Activation loss was added during training because some activations grew as large as 4e6, which didn't seem to cause any issues but was addressed just in case.
Jamba's throughput and latency are good compared to competitors (Llama 3.1 8B, Mixtral-8x7B, Mistral Nemo 12B for the Mini; Llama 3.1 70B, Mistral Large 2, Llama 3.1 405B for the Large), especially with large context sizes.
The training process consisted of three phases using an internal dataset.

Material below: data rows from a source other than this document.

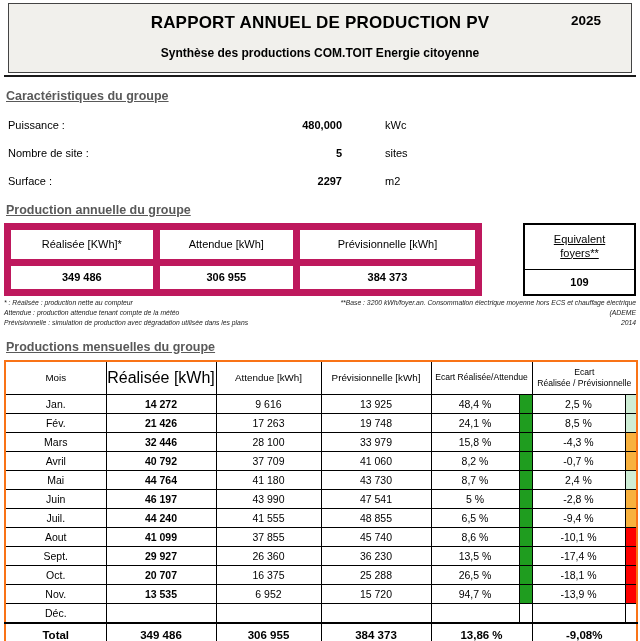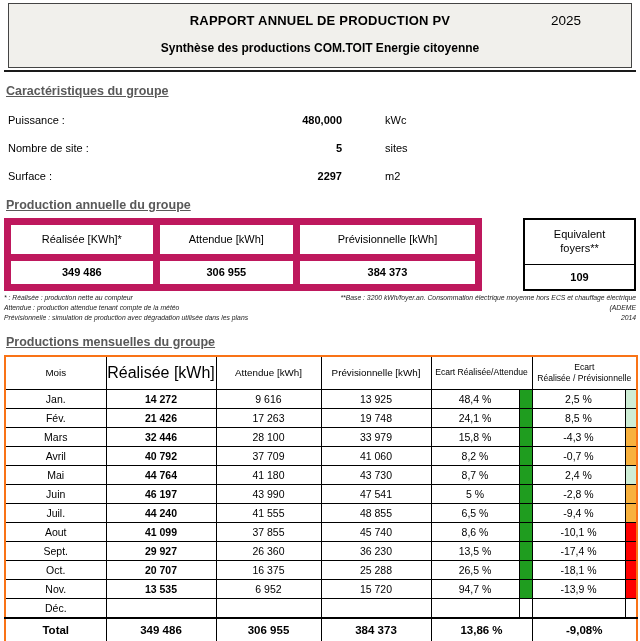"RAPPORT ANNUEL DE PRODUCTION PV" .title-line { font-size: 13px -> 17px }
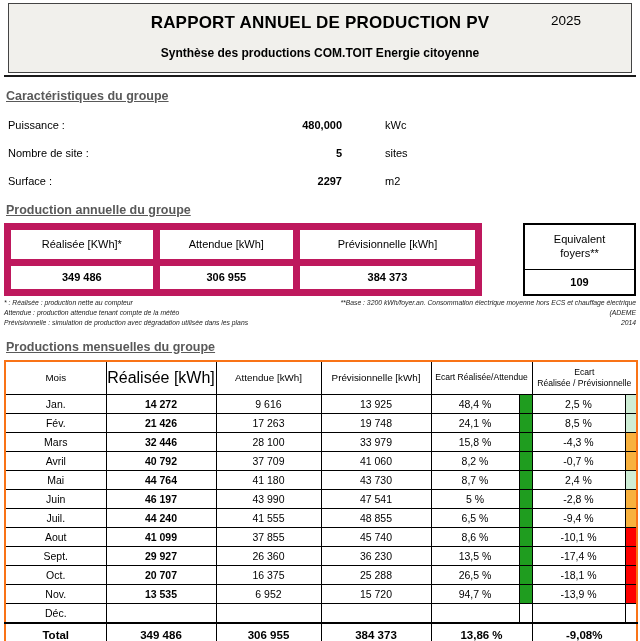"2025" .year { font-weight: normal -> bold; right: 50px -> 30px }
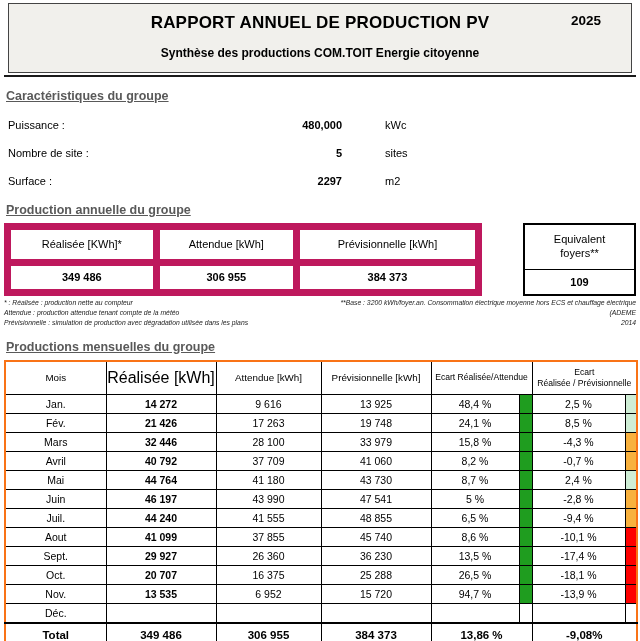"Equivalent" .equiv-table th { text-decoration: none -> underline }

In the pre-training phase, compared to the previous Jamba, multilingual data was added, focusing on English, Spanish, French, Portuguese, Italian, Dutch, German, Arabic, and Hebrew. This was followed by mid-training focused on long documents and post-training with SFT on high-quality conversational, skill-specific data with long context. As far as I understand, there was no separate preference tuning like PPO/DPO; they managed with high-quality synthetic data, filtering, and SFT.
The model was trained with function calling. I’m glad this topic (open multilingual model with function calling) is evolving.
The final models are comparable to similarly sized competitors from the Llama-3.1, Gemma-2, and Mistral-Large-2 families.
The authors specifically tested the model capabilities on tasks with large contexts using the RULER benchmark (https://arxiv.org/abs/2404.06654), featuring 8 variations of needle-in-a-haystack tasks. They claim to be the only ones supporting an effective context size of 256k, while others, despite claiming longer lengths, fail.
The models also perform well on ∞BENCH.
In short, it looks promising. This seems to be the first truly large non-transformer (well, almost) model.
However, the new model's license has changed from Apache 2.0 to the Jamba Open Model License, which is personal, revocable, and prohibits commercial use if you earn more than $50M a year (problems nice to have).
Overall, an interesting development, and we look forward to more non-transformer SSMs and other types of models. NVIDIA also had a hybrid Mamba-2-Hybrid (https://arxiv.org/abs/2406.07887), and there's also StripedHyena (Hyena convolutions + attention), but the latter two were small, 7-8B.